Le budget du ministre des Finances, Bill Morneau, sera déposé mardi.

L’IEDM réclame des baisses d’impôts pour les entreprises

Le gouvernement Trudeau devrait abaisser le taux d’imposition des entreprises dans son budget de mardi et emboîter le pas aux États-Unis afin de rester concurrentiel, estime l’Institut économique de Montréal (IEDM).

L’Institut estime que l’importante réforme fiscale annoncée par le président américain Donald Trump il y a deux mois, qui fait passer l’impôt des entreprises de 35 à 21 pour cent, «menace directement» la compétitivité du Canada.

Déjà, des entreprises redirigent une partie de leurs investissements au sud de la frontière, a rappelé l’IEDM à La Presse canadienne.

L’incertitude entourant le sort de l’ALÉNA plane sur l’économie canadienne, ajoute le groupe de réflexion de droite qui exhorte le gouvernement à se dégager une marge de manoeuvre dans le budget.

La solution? Une réduction des dépenses a répondu l’économiste à l’IEDM Mathieu Bédard, en entrevue avec La Presse canadienne. Il croit que le moment est bien choisi alors que l’économie est florissante et que le taux de chômage est faible, atteignant des niveaux records.

M. Bédard demande au gouvernement de s’inspirer de la philosophie des libéraux de Jean Chrétien et de Paul Martin. « Lorsqu’il est venu le temps de couper, ils ont su le faire bien et rapidement », a-t-il déclaré.

Selon lui, la situation actuelle est similaire. « Les déficits viennent d’un tas de petits postes budgétaires, explique M. Bédard.
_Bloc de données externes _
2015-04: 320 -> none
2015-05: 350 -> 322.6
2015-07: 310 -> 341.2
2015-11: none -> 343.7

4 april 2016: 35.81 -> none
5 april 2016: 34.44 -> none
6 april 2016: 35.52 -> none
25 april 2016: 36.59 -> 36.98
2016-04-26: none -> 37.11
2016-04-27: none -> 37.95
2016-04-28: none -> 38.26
Il faudrait demander à chaque ministère de couper là où ils peuvent. »

Promesses brisées

L’Institut économique de Montréal reproche aux libéraux d’avoir «systématiquement trahi ses promesses fiscales» ce qui rend la situation d’autant plus délicate.
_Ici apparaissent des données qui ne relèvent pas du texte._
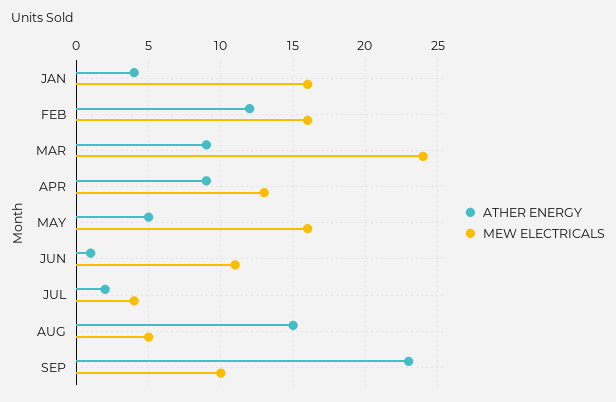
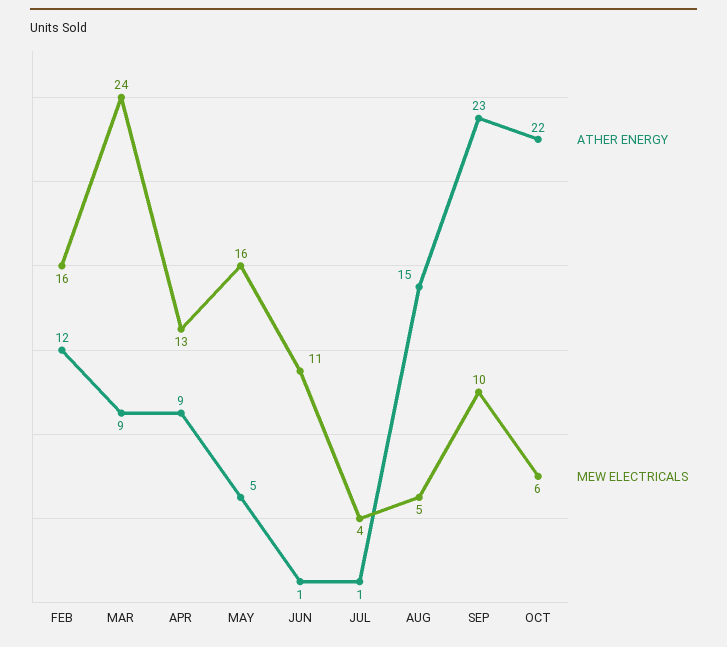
ATHER ENERGY, JAN: 4 -> none
MEW ELECTRICALS, JAN: 16 -> none
ATHER ENERGY, JUL: 2 -> 1
ATHER ENERGY, OCT: none -> 22
MEW ELECTRICALS, OCT: none -> 6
La plateforme électorale de 2015 des libéraux promettait que les déficits annuels n’allaient pas dépasser les 10 milliards et prévoyait un retour à l’équilibre à compter de 2019-2020.

Le gouvernement Trudeau a dépensé près du double de ce qu’il avait prétendu durant les deux premières années de son mandat et le retour à l’équilibre budgétaire a été repoussé, dénonce l’IEDM.

M. Bédard prévient au passage le ministre des Finances, Bill Morneau, de ne pas être « trop généreux » dans sa volonté de régler les disparités entre le salaire des hommes et des femmes.

« Ce sont des problèmes sérieux, a-t-il souligné. Malheureusement, on ne devrait pas se retrouver dans une situation où c’est difficile d’y arriver. »

La Presse canadienne dévoilait vendredi que le budget rendrait compte des coûts liés aux efforts pour atteindre l’égalité des genres tant au sein de la fonction publique fédérale que dans les milieux de travail réglementés par Ottawa.